- **WHAT YOU NEED TO DO**
Although the entries contain pictures, repeat only their words, exactly as written.

- **DATA LISTING**
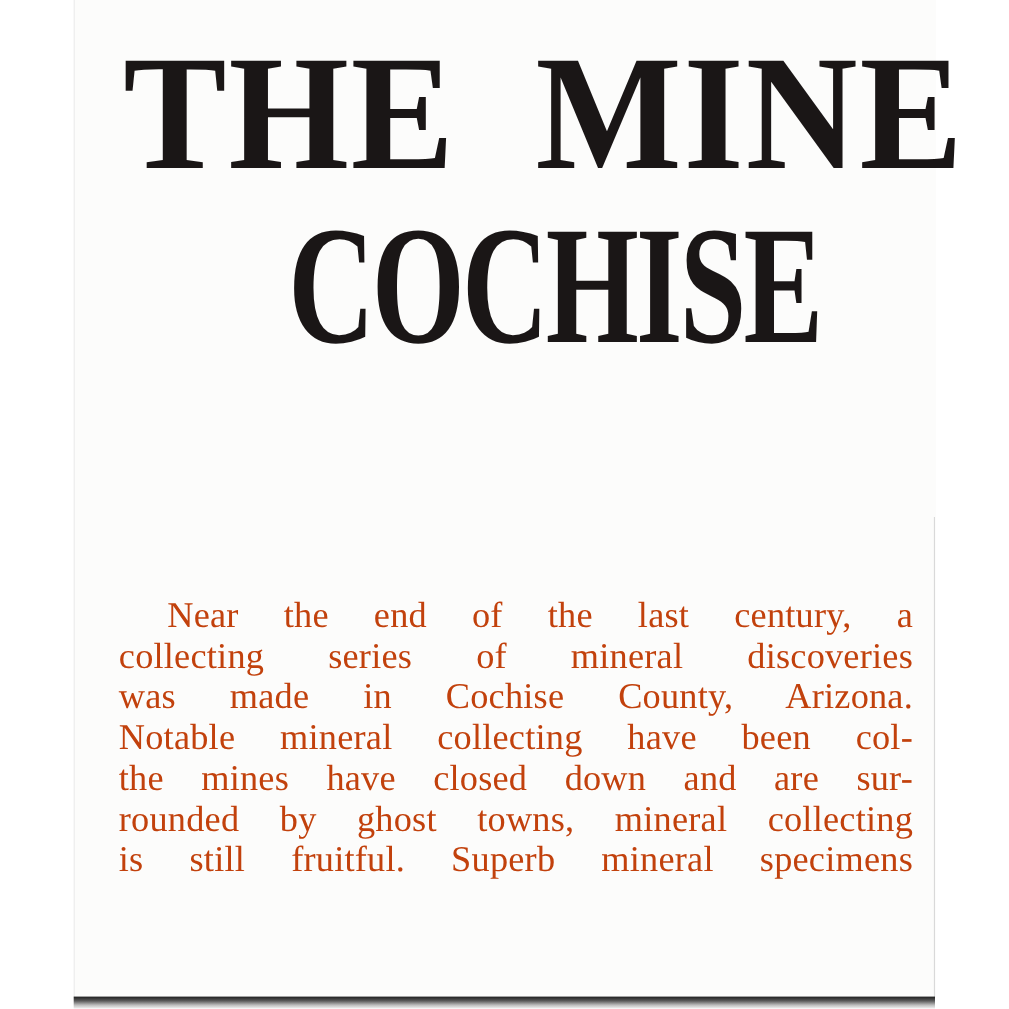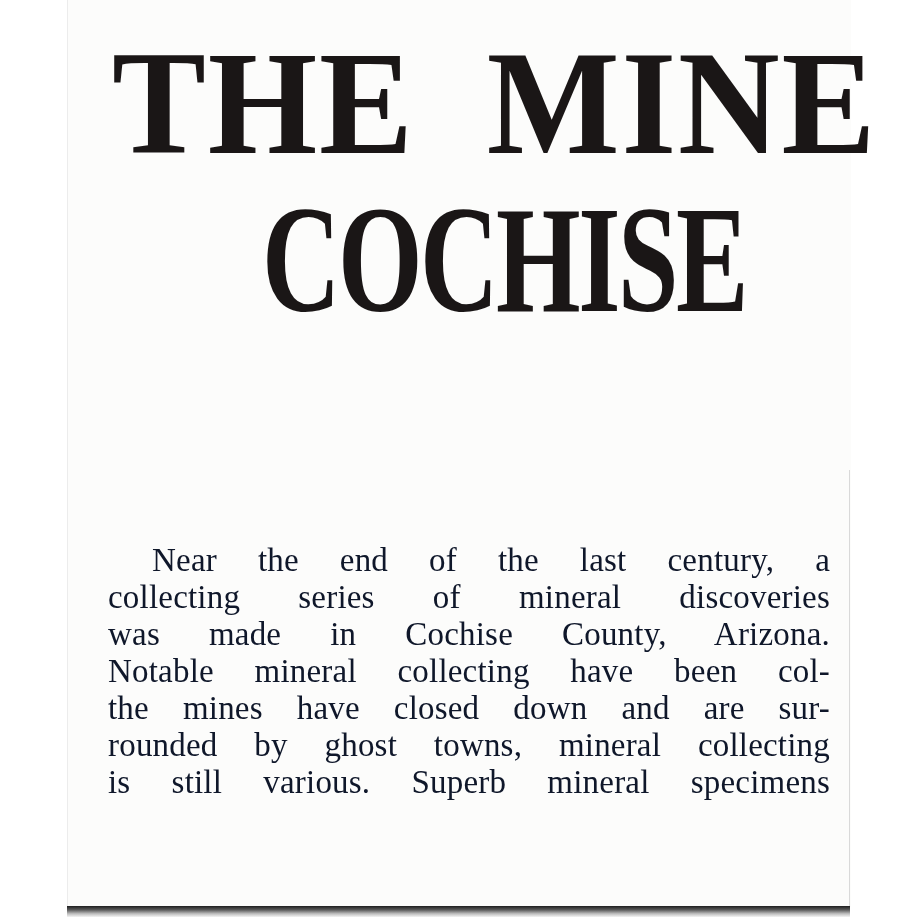--- a/index.html
+++ b/index.html
@@ -60,21 +60,21 @@
       transform: scale(0.64, 0.90);
     }
     .body-text {
       position: absolute;
       left: 108px;
       top: 542px;
       width: 722px;
       font-family: "Liberation Serif", "DejaVu Serif", serif;
       font-size: 33px;
       line-height: 37px;
-      color: #0f172a;
+      color: #c2410c;
       letter-spacing: 0.2px;
     }
     .body-line {
       display: block;
       text-align: justify;
       text-align-last: justify;
       white-space: nowrap;
       height: 37px;
       overflow: visible;
     }
@@ -91,16 +91,16 @@
 <div class="title title-line-1">THE MINE</div>
 <div class="title title-line-2">COCHISE</div>
 
 <div class="body-text">
   <span class="body-line indent">Near the end of the last century, a</span>
   <span class="body-line">collecting series of mineral discoveries</span>
   <span class="body-line">was made in Cochise County, Arizona.</span>
   <span class="body-line">Notable mineral collecting have been col-</span>
   <span class="body-line">the mines have closed down and are sur-</span>
   <span class="body-line">rounded by ghost towns, mineral collecting</span>
-  <span class="body-line">is still various. Superb mineral specimens</span>
+  <span class="body-line">is still fruitful. Superb mineral specimens</span>
 </div>
 
 <div class="page-bottom-shadow"></div>
 
 </body></html>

- **WRITTEN REPLY**
--- a/index.html
+++ b/index.html
@@ -60,21 +60,21 @@
       transform: scale(0.64, 0.90);
     }
     .body-text {
       position: absolute;
       left: 108px;
       top: 542px;
       width: 722px;
       font-family: "Liberation Serif", "DejaVu Serif", serif;
       font-size: 33px;
       line-height: 37px;
-      color: #0f172a;
+      color: #c2410c;
       letter-spacing: 0.2px;
     }
     .body-line {
       display: block;
       text-align: justify;
       text-align-last: justify;
       white-space: nowrap;
       height: 37px;
       overflow: visible;
     }
@@ -91,16 +91,16 @@
 <div class="title title-line-1">THE MINE</div>
 <div class="title title-line-2">COCHISE</div>
 
 <div class="body-text">
   <span class="body-line indent">Near the end of the last century, a</span>
   <span class="body-line">collecting series of mineral discoveries</span>
   <span class="body-line">was made in Cochise County, Arizona.</span>
   <span class="body-line">Notable mineral collecting have been col-</span>
   <span class="body-line">the mines have closed down and are sur-</span>
   <span class="body-line">rounded by ghost towns, mineral collecting</span>
-  <span class="body-line">is still various. Superb mineral specimens</span>
+  <span class="body-line">is still fruitful. Superb mineral specimens</span>
 </div>
 
 <div class="page-bottom-shadow"></div>
 
 </body></html>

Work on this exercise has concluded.